Ja das ist meine Einschätzung und ich denke die ist sehr realistisch.

Alles andere wäre sehr spekulativ und lenkt vom eigentlichen Thema ab.

Er hat darauf spekuliert seinen Job zu behalten,hat aber nicht geklappt.Jetzt muss er sich günstigeren Wohnraum suchen und verliert sein Eigenheim (was nicht einmal ansatzweise bezahlt worden ist)

Die Bank versucht das wiederum zu verkaufen,weil Sie im Gegensatz zum Kreditnehmer dieses schon bezahlt hat.

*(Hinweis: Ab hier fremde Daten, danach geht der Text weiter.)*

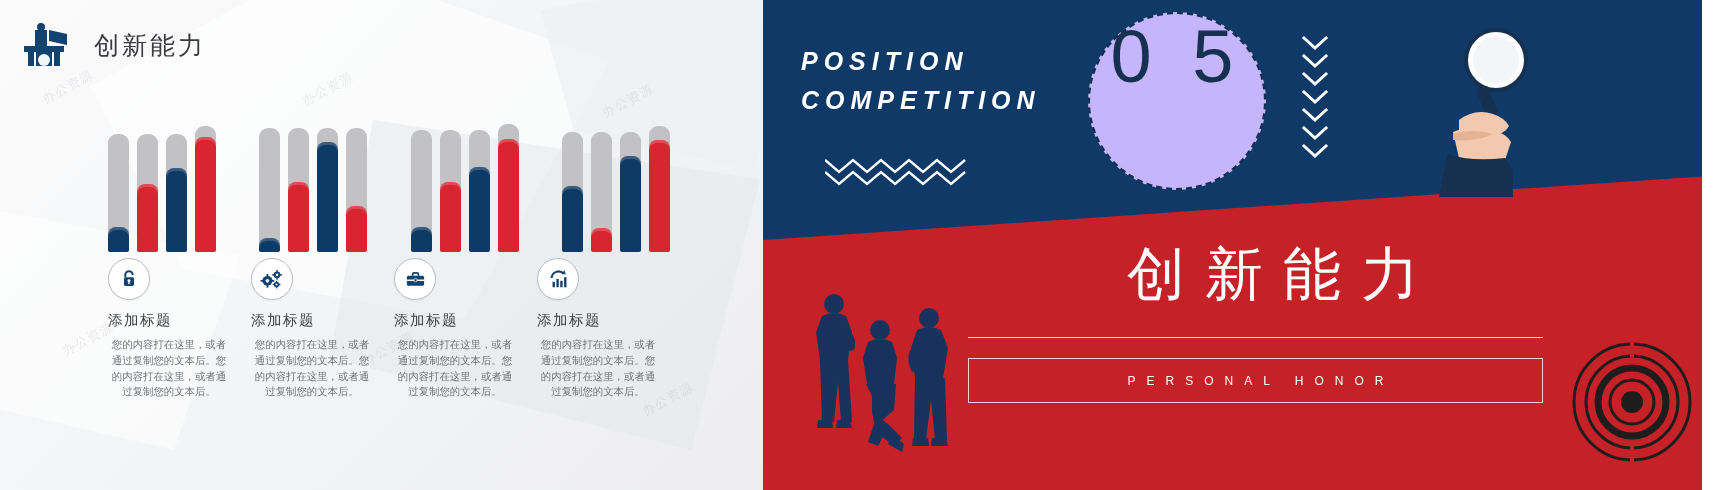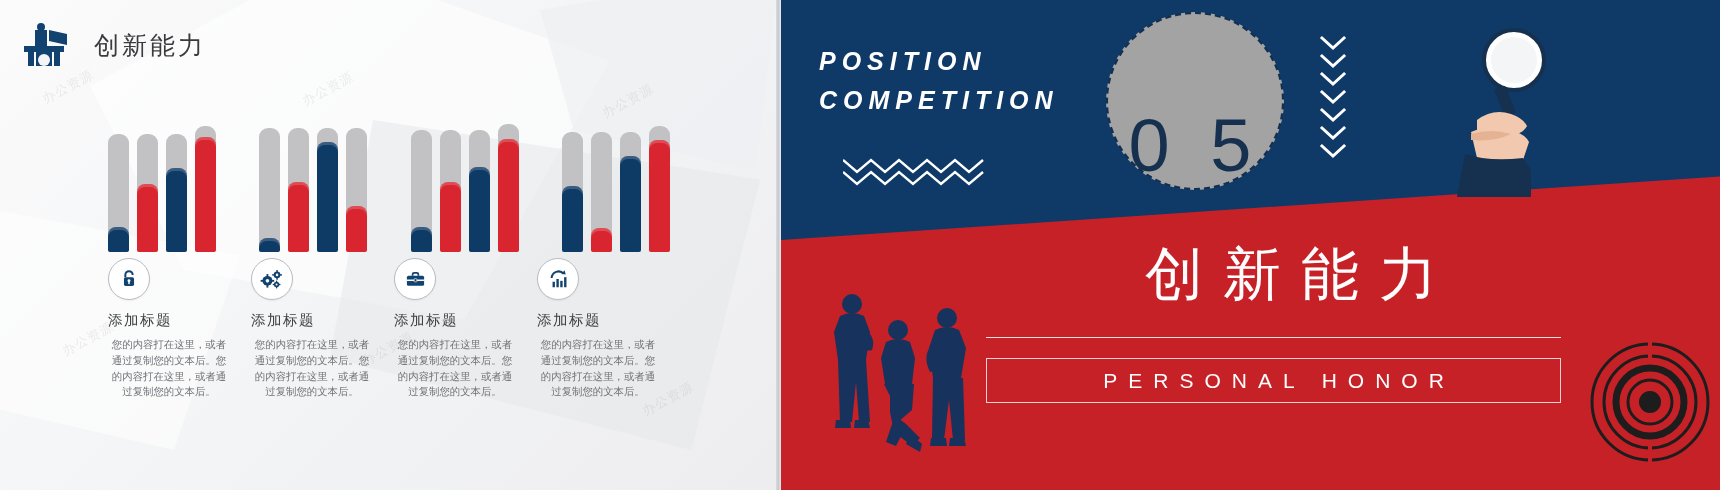--- a/index.html
+++ b/index.html
@@ -69,7 +69,7 @@
      text-align:center; width:122px; font-family:"DejaVu Sans", sans-serif; }
 
   
-  .right-panel { position:absolute; left:781px; top:0; width:939px; height:490px;
+  .right-panel { position:absolute; left:763px; top:0; width:939px; height:490px;
      overflow:hidden; background:#0d3a6b; }
   .navy-layer { position:absolute; inset:0; background:#0f3a68; }
   .red-layer { position:absolute; inset:0; background:#c62127;

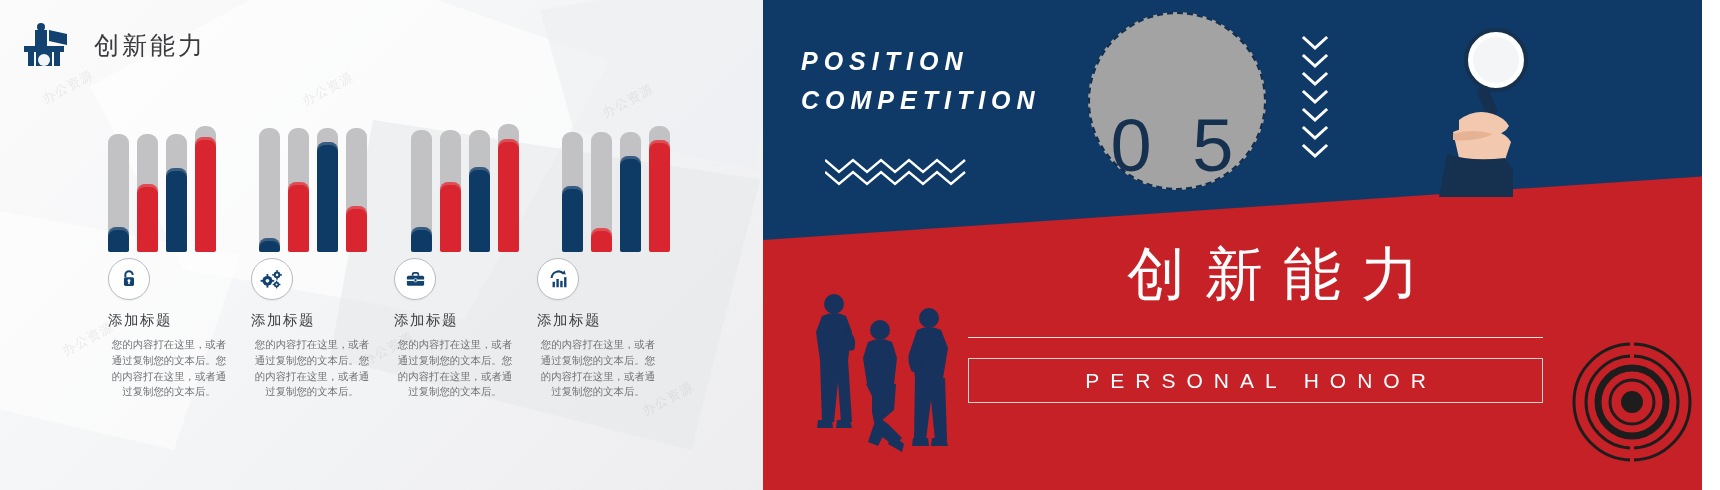--- a/index.html
+++ b/index.html
@@ -82,8 +82,8 @@
   .zigzag { position:absolute; left:62px; top:152px; }
 
   .num-circle { position:absolute; left:325px; top:12px; width:178px; height:178px;
-     border-radius:50%; background:#a3a3a3; border:2.5px dashed #132f4e;
-     display:flex; align-items:flex-end; justify-content:center; }
+     border-radius:50%; background:#c4b5fd; border:2.5px dashed #132f4e;
+     display:flex; align-items:flex-start; justify-content:center; }
   .num-circle span { font-size:74px; color:#16304f; letter-spacing:10px;
      font-family:"Liberation Sans", sans-serif; font-weight:400; }
 

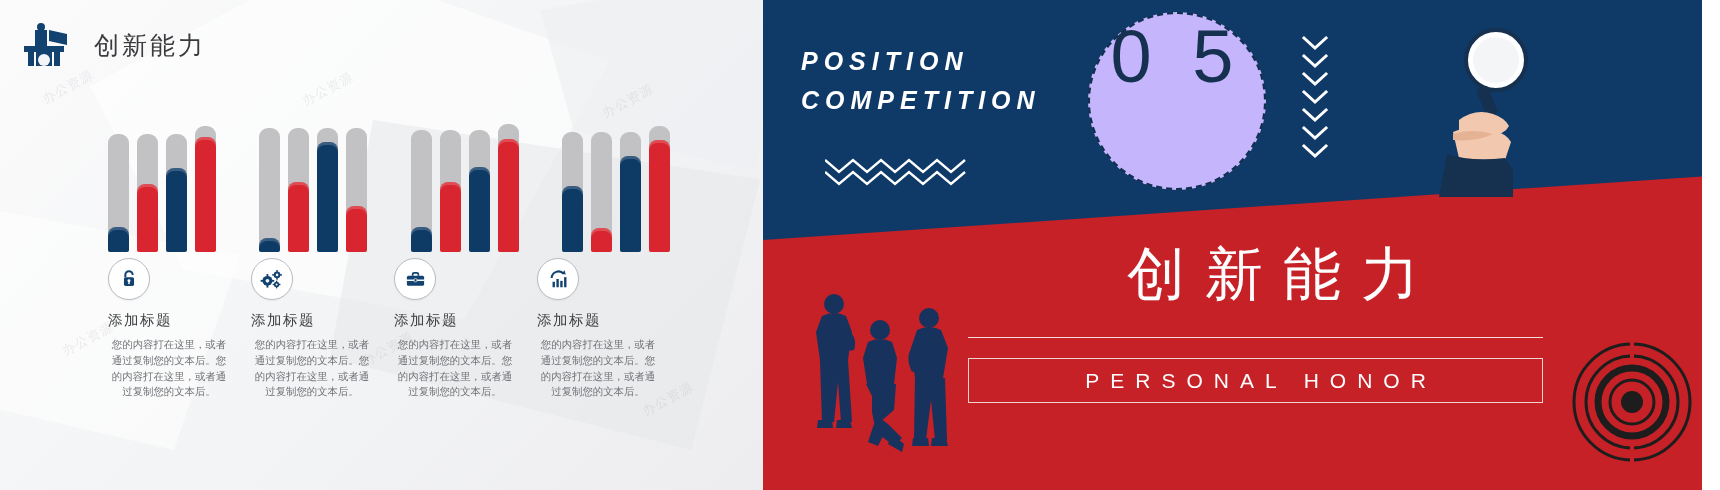--- a/index.html
+++ b/index.html
@@ -99,7 +99,7 @@
   .honor-rule { position:absolute; left:205px; top:337px; width:575px; height:1.3px; background:rgba(255,255,255,0.85); }
   .honor-en-box { position:absolute; left:205px; top:358px; width:575px; height:45px;
      border:1.2px solid rgba(255,255,255,0.8); display:flex; align-items:center; justify-content:center; }
-  .honor-en-box span { color:#fff; font-size:21px; letter-spacing:11px; text-indent:11px;
+  .honor-en-box span { color:#fff; font-size:12px; letter-spacing:11px; text-indent:11px;
      font-family:"Liberation Sans", sans-serif; }
 
   .target { position:absolute; right:8px; bottom:26px; width:124px; height:124px; }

Für beide Seiten ne ungünstige Situation ,nur das die Bank das große Glück hat,unterstützt zu werden.Da sie dummerweise nicht einfach sagen kann..huch ich hab kein Geld mehr...

27.06.2012 17:14 Uhr
Zitat:


Ja das ist meine Einschätzung und ich denke die ist sehr realistisch.


Wie ich schon sagte, das ist deine Einschätzung. Aber nochmal, es wären auch viele andere Szenarien möglich gewesen, die ebenfalls sehr realistisch gewesen wären - zu damaligen Zeit.
27.06.2012 17:17 Uhr
Zitat:
Da ich aber davon ausgehe, dass weder du noch ich Hellsehen können, ist das eine rein fiktive Annahme. Sein Lohn hätte in den folgenden Jahren ja auch rasch ansteigen können


Hier hilft einem Finanzunternehmen das "Gesetz der großen Zahlen": Je mehr Fälle dem gleichen Zufallsereignis unterworfen werden, desto mehr nähert sich das Gesamtergebnis dem statistischen Erwartungswert an.
Sprich: Wenn man eine Million Menschen Kunden hat, kann man in Bezug auf Ausfallrisiken getrost einen statistischen Erwartungswert drüberlegen.

Ein paar Fälle sind dann natürlich dabei, die unabhängig von einem Teilerlass plötzlich zu Millionären werden. Andere bleiben ewig arme Schlucker. Wenn aber der Erwartungswert richtig berechnet ist, dann kommt das Institut dadurch nicht ins Wanken. Das gleiche gilt für geplatzte Kredite: Hier muss ich im Prinzip mit den vorhandenen Einkommen einen neuen Erwartungswert berechnen. Und ich muss berechnen, dass hier selbst erfüllende Prohpezeihungen eintreten. Wenn ich sage: "Du bist klug genug um 5000€ monatlich zu verdienen, also nehme ich Dir monatlich bis zum Lebensende 3500 € ab!", versinkt mein Kunde in Lethargie und hat keinen Anreiz mehr, überhaupt für mehr als die Pfändungsgrenze von 1500€ zu arbeiten. Sage ich dagegen "Wenn Du mir 5 Jahre lang 200€/Monat bezahlst, bist Du schuldenfrei", dann kann ich mehr erwarten. Freilich, vielleicht muss ich auch von den 200 € irgendwann runter gehen. Aber es geht hier um statistische Werte, die wenigstens tendenziell passen sollten. Und nur eine Zahl zu sein, kann in solchen Fällen auch dem konkreten Menschen zu Gute kommen.
27.06.2012 17:22 Uhr
Widu, das war nicht auf dich bezogen. Ich habe deine Meinung schon verstanden und finde die in Ordnung.
27.06.2012 19:01 Uhr
@teufel

widu sagt nichtsd anderes als ich..nur halt etwas ausführlicher.

27.06.2012 19:26 Uhr
"Die Gier die den Bänkern und dem Finanzsystem zu Recht vorgeworfen wird,ist beim "kleinen" Mann genauso (wie oben ausgeführt) ausgeprägt"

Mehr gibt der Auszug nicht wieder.